Guide to Security Information Management
Security-information market continues to flourish
Start-ups and trusted management vendors vie for businessBy Denise Dubie
Security information management (SIM) products began to emerge earlier this decade because security professionals needed an alternative to manually sorting through the ever-increasing volume of security alerts generated across various network and security devices.
SIM technology is designed to automate the collection of event-log data from security devices and help users make sense of it through a common management console. SIM uses data- aggregation and event-correlation features similar to those of network-management software and applies them to event logs generated from security devices, such as firewalls, proxy servers, intrusion-detection systems and antivirus software. What's more, SIM products can normalize data -- that is, they can translate Cisco and Check Point Software alerts into a common format to correlate the information.

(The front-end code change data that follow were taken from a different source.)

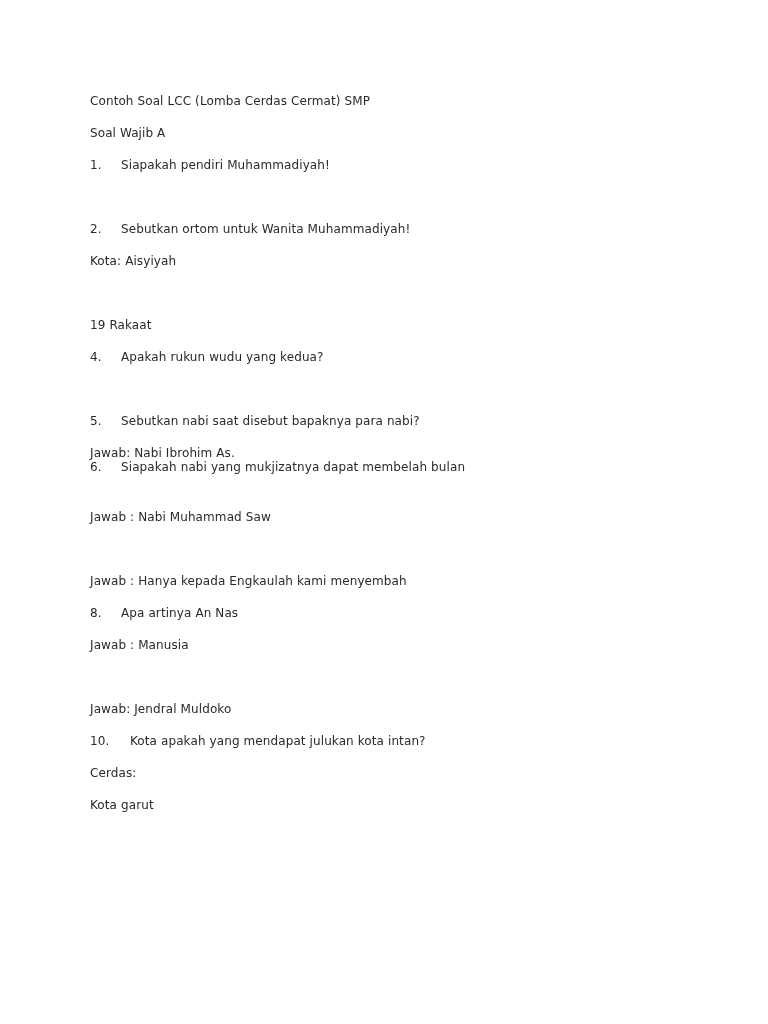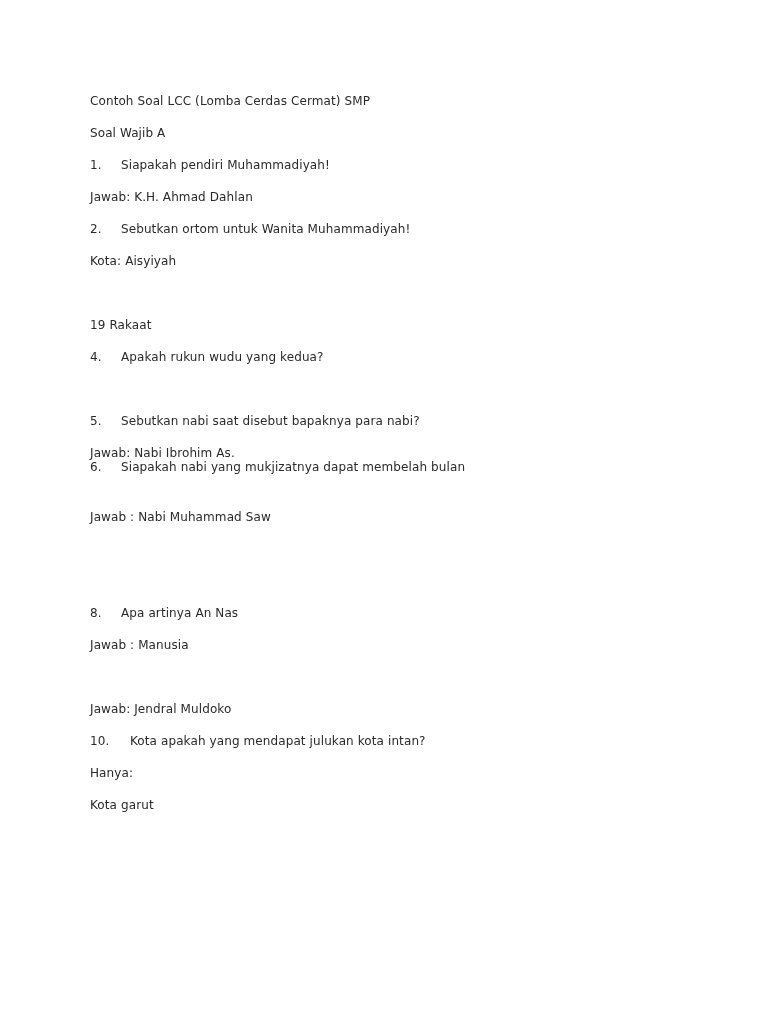--- a/index.html
+++ b/index.html
@@ -49,7 +49,6 @@
   <div class="line" style="top:156px">
     <span class="num">1.</span><span>Siapakah pendiri Muhammadiyah!</span>
   </div>
-  <div class="line" style="top:188px">Jawab: K.H. Ahmad Dahlan</div>
 
   <div class="line" style="top:220px">
     <span class="num">2.</span><span>Sebutkan ortom untuk Wanita Muhammadiyah!</span>

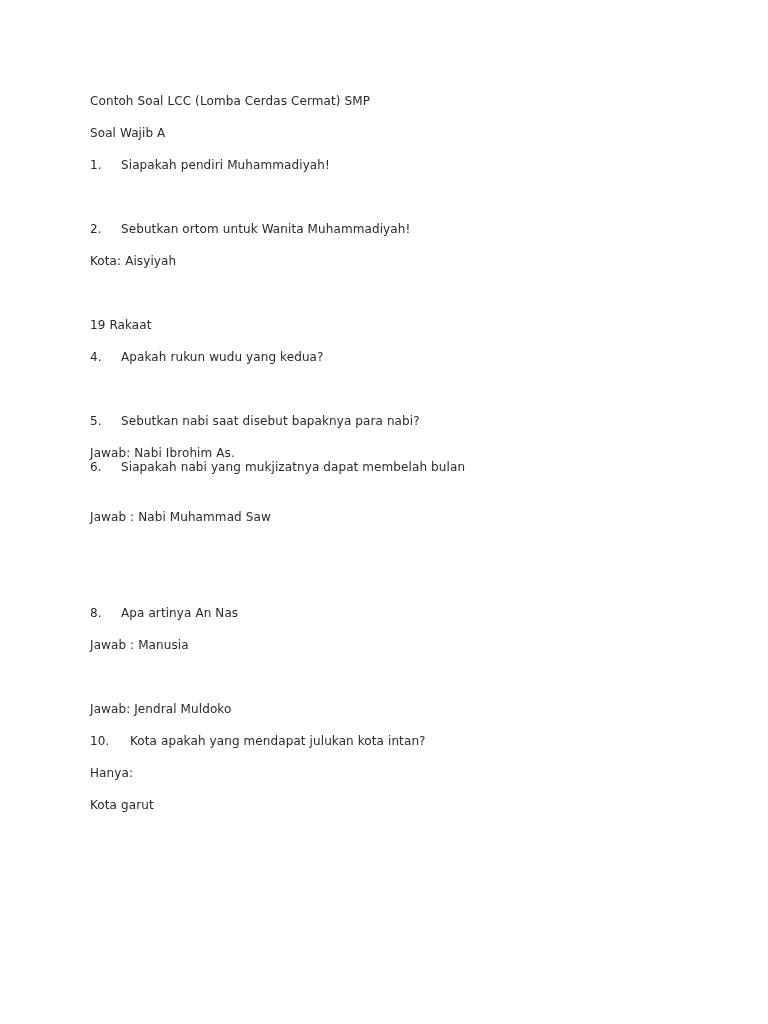--- a/index.html
+++ b/index.html
@@ -71,6 +71,7 @@
   </div>
   <div class="line" style="top:508px">Jawab : Nabi Muhammad Saw</div>
 
+  <div class="line" style="top:572px">Jawab : Hanya kepada Engkaulah kami menyembah</div>
 
   <div class="line" style="top:604px">
     <span class="num">8.</span><span>Apa artinya An Nas</span>

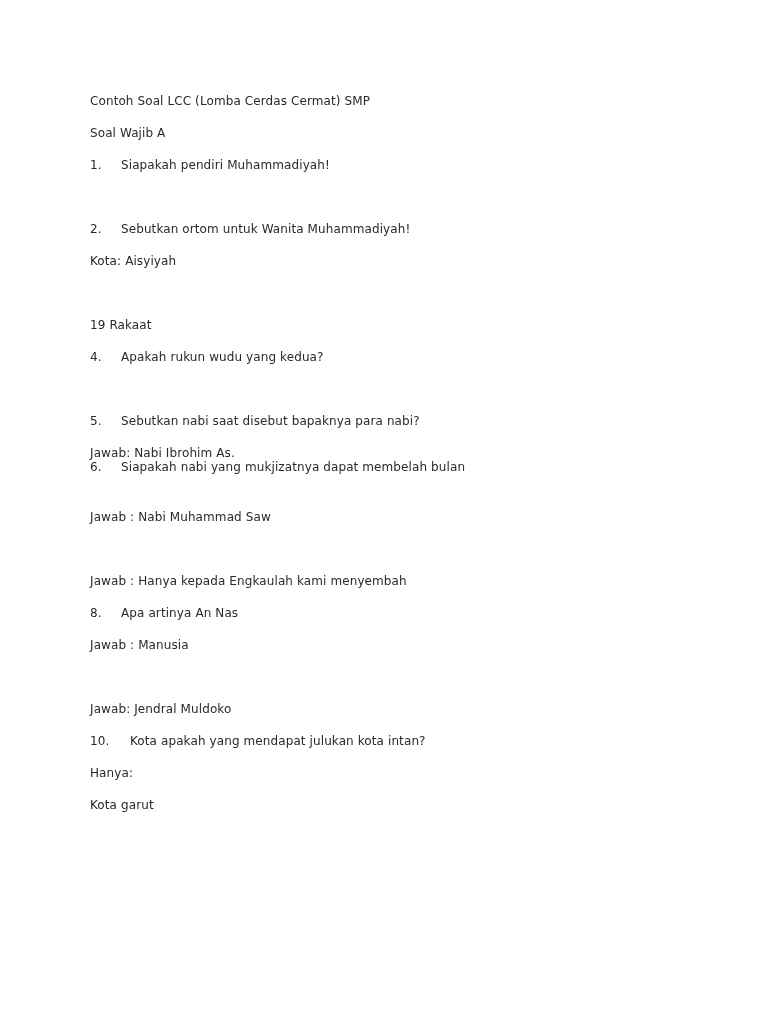--- a/index.html
+++ b/index.html
@@ -83,7 +83,7 @@
   <div class="line" style="top:732px">
     <span class="num ten">10.</span><span>Kota apakah yang mendapat julukan kota intan?</span>
   </div>
-  <div class="line" style="top:764px">Hanya:</div>
+  <div class="line" style="top:764px">Cerdas:</div>
   <div class="line" style="top:796px">Kota garut</div>
 
 </div>

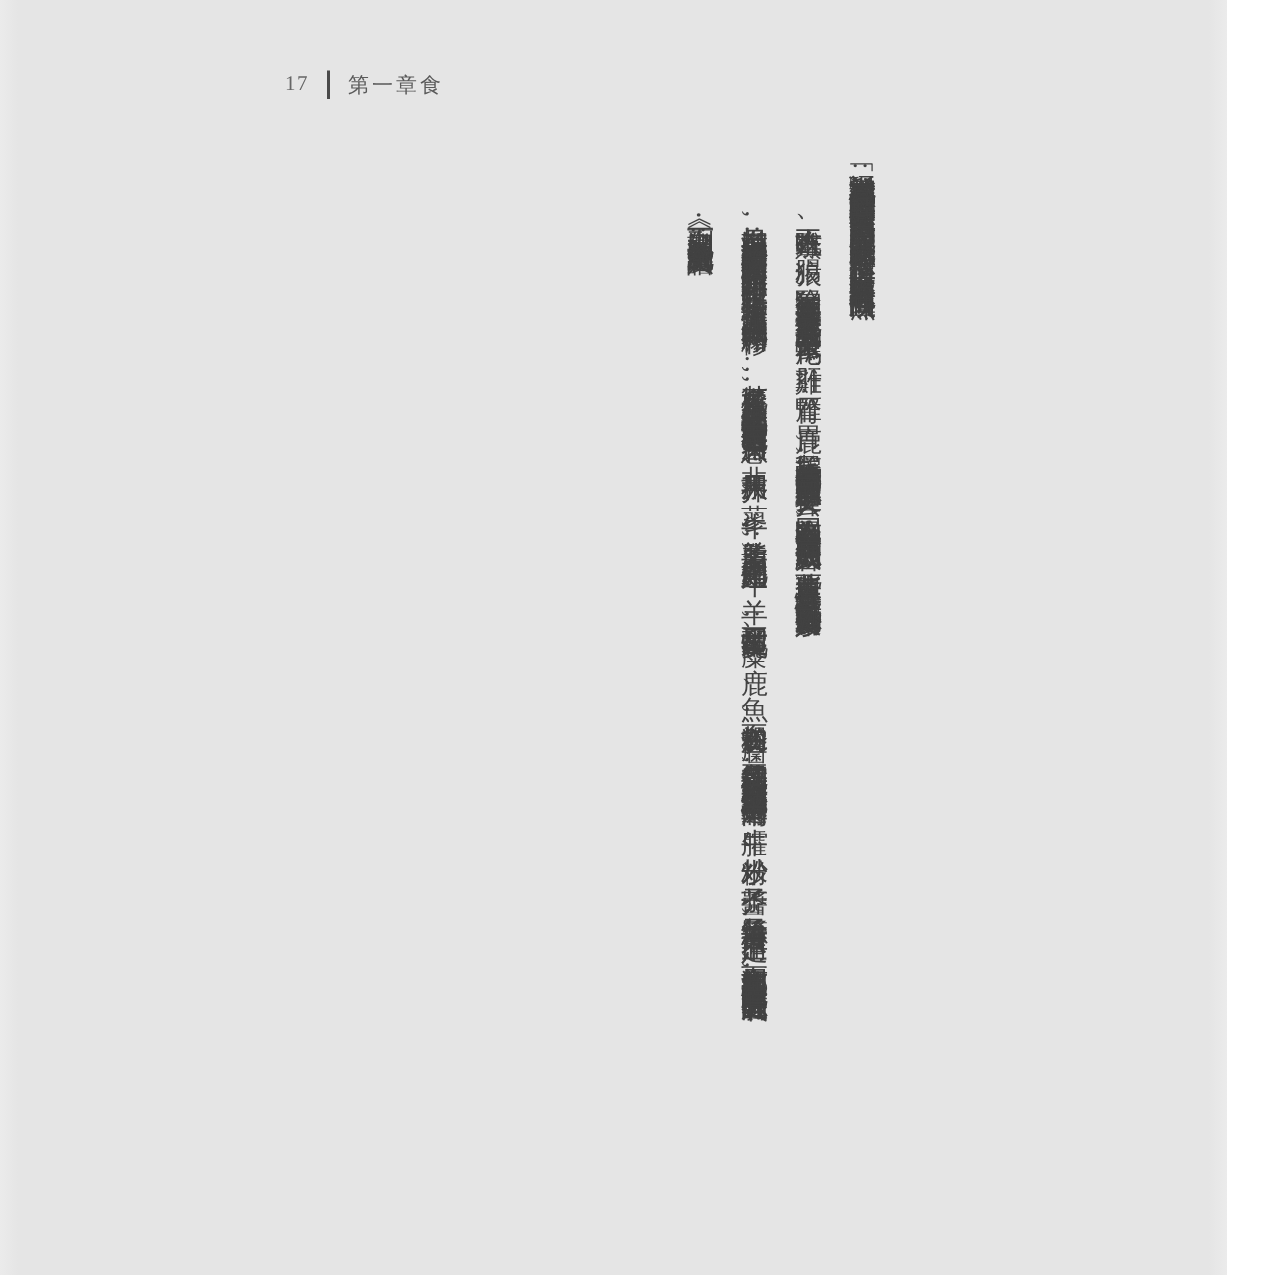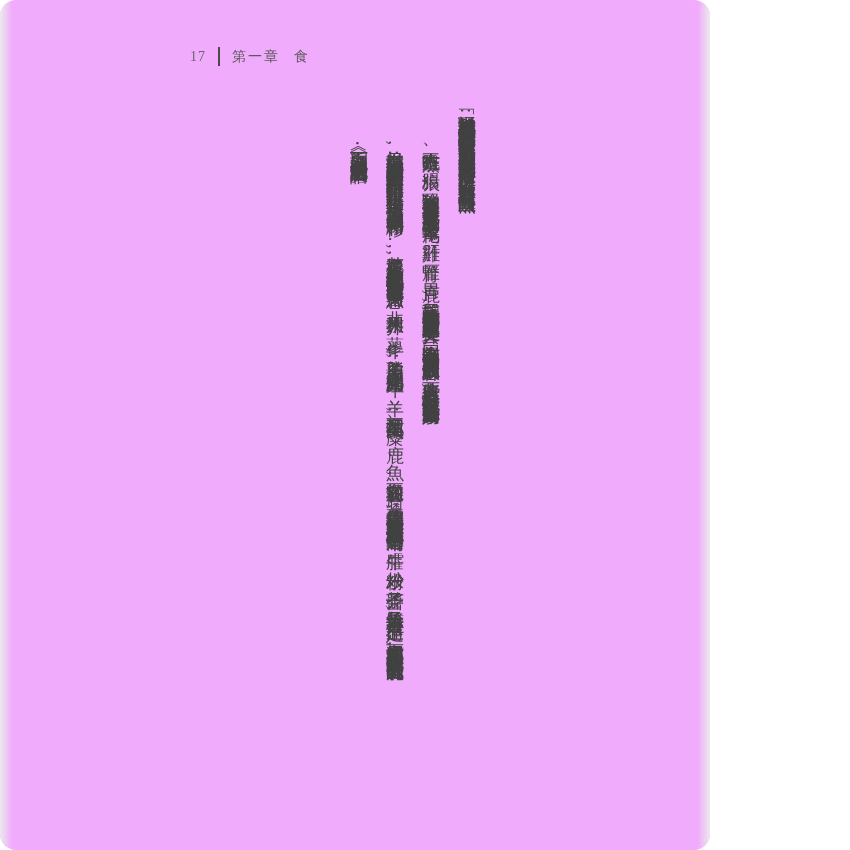--- a/index.html
+++ b/index.html
@@ -9,12 +9,11 @@
   }
   .page {
     position: relative;
-    width: 710px;
+    width: 818px;
     height: 850px;
-    background: #f0abfc;
+    background: #e5e5e5;
     overflow: hidden;
     font-family: "Liberation Serif", "DejaVu Serif", serif;
-    border-radius: 16px;
   }
   .edge {
     position: absolute;

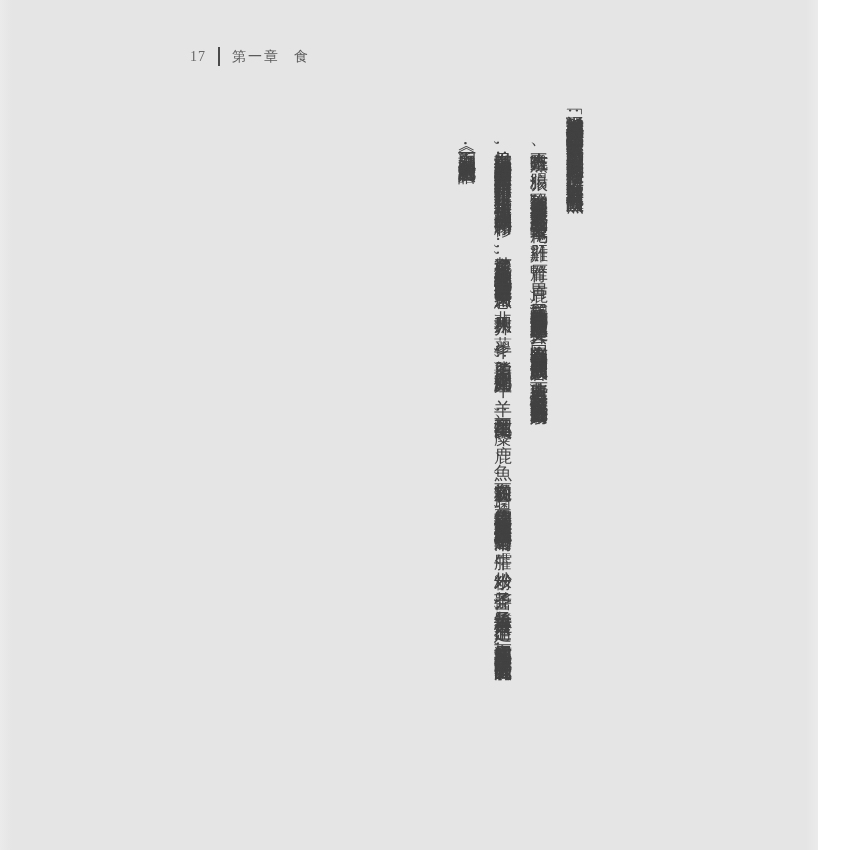--- a/index.html
+++ b/index.html
@@ -48,7 +48,7 @@
     background: #4a4a4a;
     margin: 0 12px 0 12px;
   }
-  .running-head .chapter { margin-right: 14px; }
+  .running-head .chapter { }
 
   .text-block {
     position: absolute;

There is a marketing battle in the industry over what to call these products. The security event-management (SEM) and security information-management (SIM) markets emerged almost simultaneously, as vendors adopted different acronyms to describe similar capabilities.
"If you look at the [SIM and SEM] products, they are essentially identical -- it just depends on the acronym the vendor picked," says Joel Snyder, a senior partner with Opus One.
Yet others would say that SEM emerged first as a simpler feature set that expanded to become a standard component in more advanced SIM products. For instance, SEM applies to collecting log and syslog data from devices and systems, which is essential to any SIM product. But SIM proponents would argue that their technologies take the data collection to the next level.
For instance, SEM emerged to quiet the noise, so to speak, of all the events coming in from multiple devices and pinpoint which events were threats in real time. More recently, to address the timely need of compliance for IT executives, SIM added historical reporting, trend analysis and long-term data storage.
Today, these wares come from start-ups and existing management and security vendors alike. The flurry of start-ups that has emerged includes such companies as netForensics, GuardedNet, e-Security and Intellitactics. These companies ship products designed to marry the data collection, normalization and correlation capabilities of management software with the intelligence of security tools.
Bigger vendors picked up on the potential of this technology area and started shopping. For instance, Novell acquired e-Security, Micromuse acquired GuardedNet and IBM later acquired Micromuse.
According to a recently published Forrester Research report, the market for SIM technology is growing at a rate of about 50% and will continue to grow like that until 2009 -- reaching close to $1.2 billion by 2011. Because of pressures related to meeting regulatory standards, more companies need to perform log management and demonstrate the integrity of their business processes -- "which means they are monitoring applications and the underlying infrastructure for improper behavior," the Forrester report states.
Another factor that will drive the growth in this sector, Forrester says, is small-to-midsize businesses taking a look at SIM. As the products become easier to use and more affordable, SMBs will start to invest in the technology. Right now, Forrester estimates, companies with fewer than 1,000 employees account for about 1% of the market, but by 2011 they could make up about 30%. And SIM technology could become a bridge between IT and business operations, the research firm speculates, saying it will foster more collaboration as it flourishes in companies of all sizes.
"SIM will be the primary tool for enabling operations teams and security teams to collaborate on: turning business policy into specific configurations and requirements; assessing the risk of ongoing security issues; and coordinating the response to security incidents," the report reads.